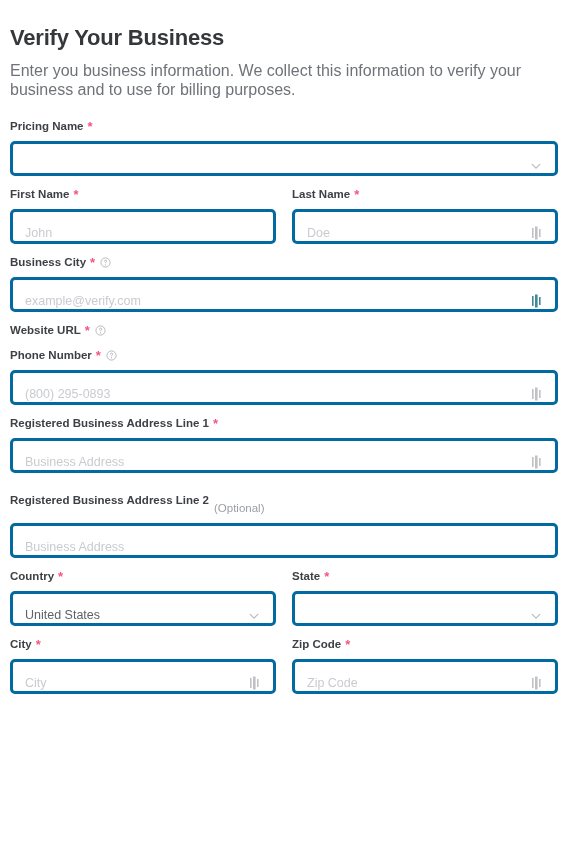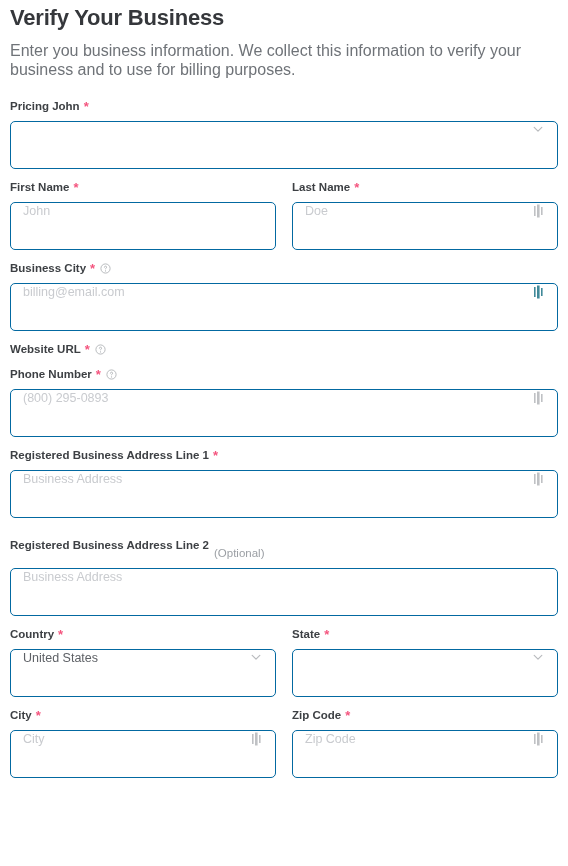--- a/index.html
+++ b/index.html
@@ -16,7 +16,7 @@
     width: 568px;
     min-height: 866px;
     background: #ffffff;
-    padding: 4px 10px 0 10px;
+    padding: 24px 10px 0 10px;
     overflow: hidden;
   }
 

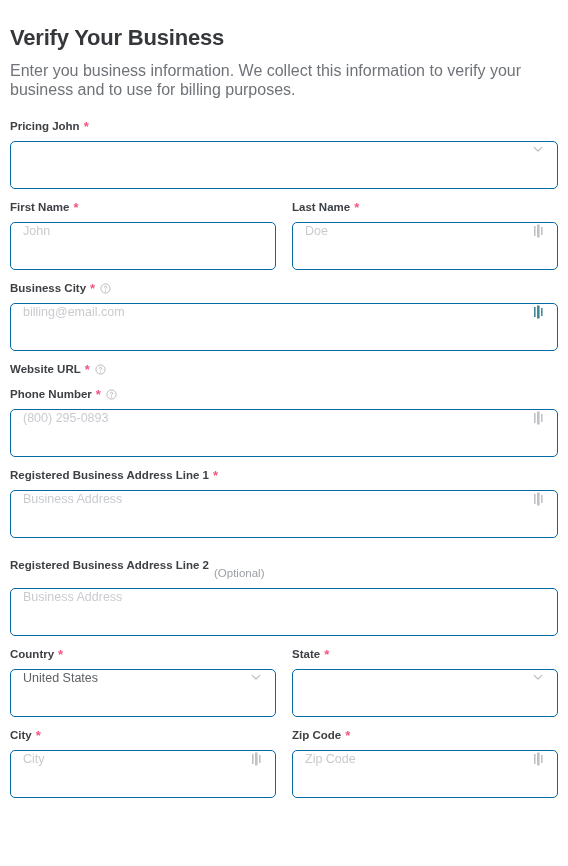--- a/index.html
+++ b/index.html
@@ -145,7 +145,7 @@
 
   <div class="field-block">
     <div class="field-label">
-      <span>Pricing John</span>
+      <span>Pricing Name</span>
       <span class="req-star">*</span>
     </div>
     <div class="control">

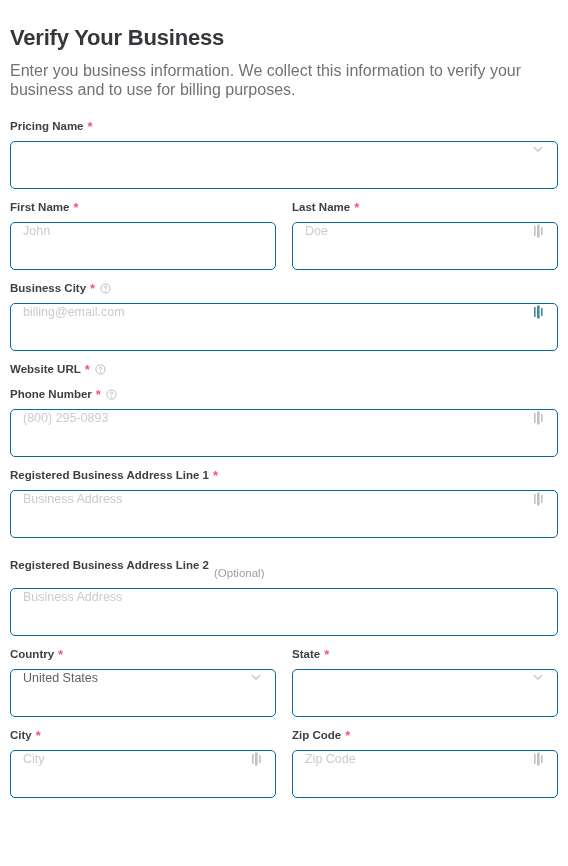--- a/index.html
+++ b/index.html
@@ -90,12 +90,12 @@
   
   .control {
     position: relative;
-    height: 48px;
-    border: 1px solid #0369a1;
+    height: 35px;
+    border: 3px solid #0369a1;
     border-radius: 5px;
     background: #ffffff;
     display: flex;
-    align-items: flex-start;
+    align-items: flex-end;
     padding: 0 12px;
   }
 

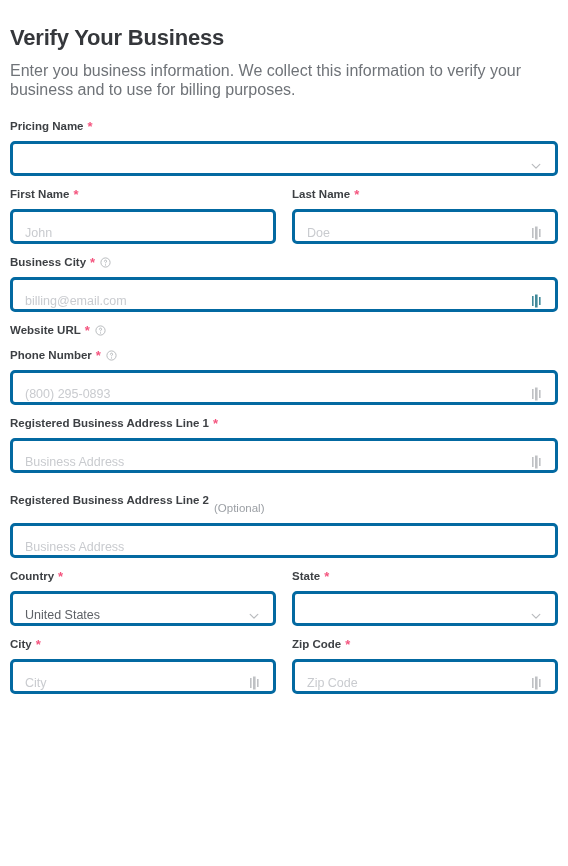--- a/index.html
+++ b/index.html
@@ -200,7 +200,7 @@
       </span>
     </div>
     <div class="control">
-      <span class="control-text">billing@email.com</span>
+      <span class="control-text">example@verify.com</span>
       <span class="autofill-icon teal">
         <svg width="12" height="14" viewBox="0 0 12 14">
             <rect x="1" y="2" width="1.6" height="10"></rect>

------------------------

• Requirement: Print the entries above exactly, taking out only the pictures.

• Solved problem:
--- a/index.html
+++ b/index.html
@@ -16,7 +16,7 @@
     width: 568px;
     min-height: 866px;
     background: #ffffff;
-    padding: 4px 10px 0 10px;
+    padding: 24px 10px 0 10px;
     overflow: hidden;
   }
 

--- a/index.html
+++ b/index.html
@@ -145,7 +145,7 @@
 
   <div class="field-block">
     <div class="field-label">
-      <span>Pricing John</span>
+      <span>Pricing Name</span>
       <span class="req-star">*</span>
     </div>
     <div class="control">

--- a/index.html
+++ b/index.html
@@ -90,12 +90,12 @@
   
   .control {
     position: relative;
-    height: 48px;
-    border: 1px solid #0369a1;
+    height: 35px;
+    border: 3px solid #0369a1;
     border-radius: 5px;
     background: #ffffff;
     display: flex;
-    align-items: flex-start;
+    align-items: flex-end;
     padding: 0 12px;
   }
 

--- a/index.html
+++ b/index.html
@@ -200,7 +200,7 @@
       </span>
     </div>
     <div class="control">
-      <span class="control-text">billing@email.com</span>
+      <span class="control-text">example@verify.com</span>
       <span class="autofill-icon teal">
         <svg width="12" height="14" viewBox="0 0 12 14">
             <rect x="1" y="2" width="1.6" height="10"></rect>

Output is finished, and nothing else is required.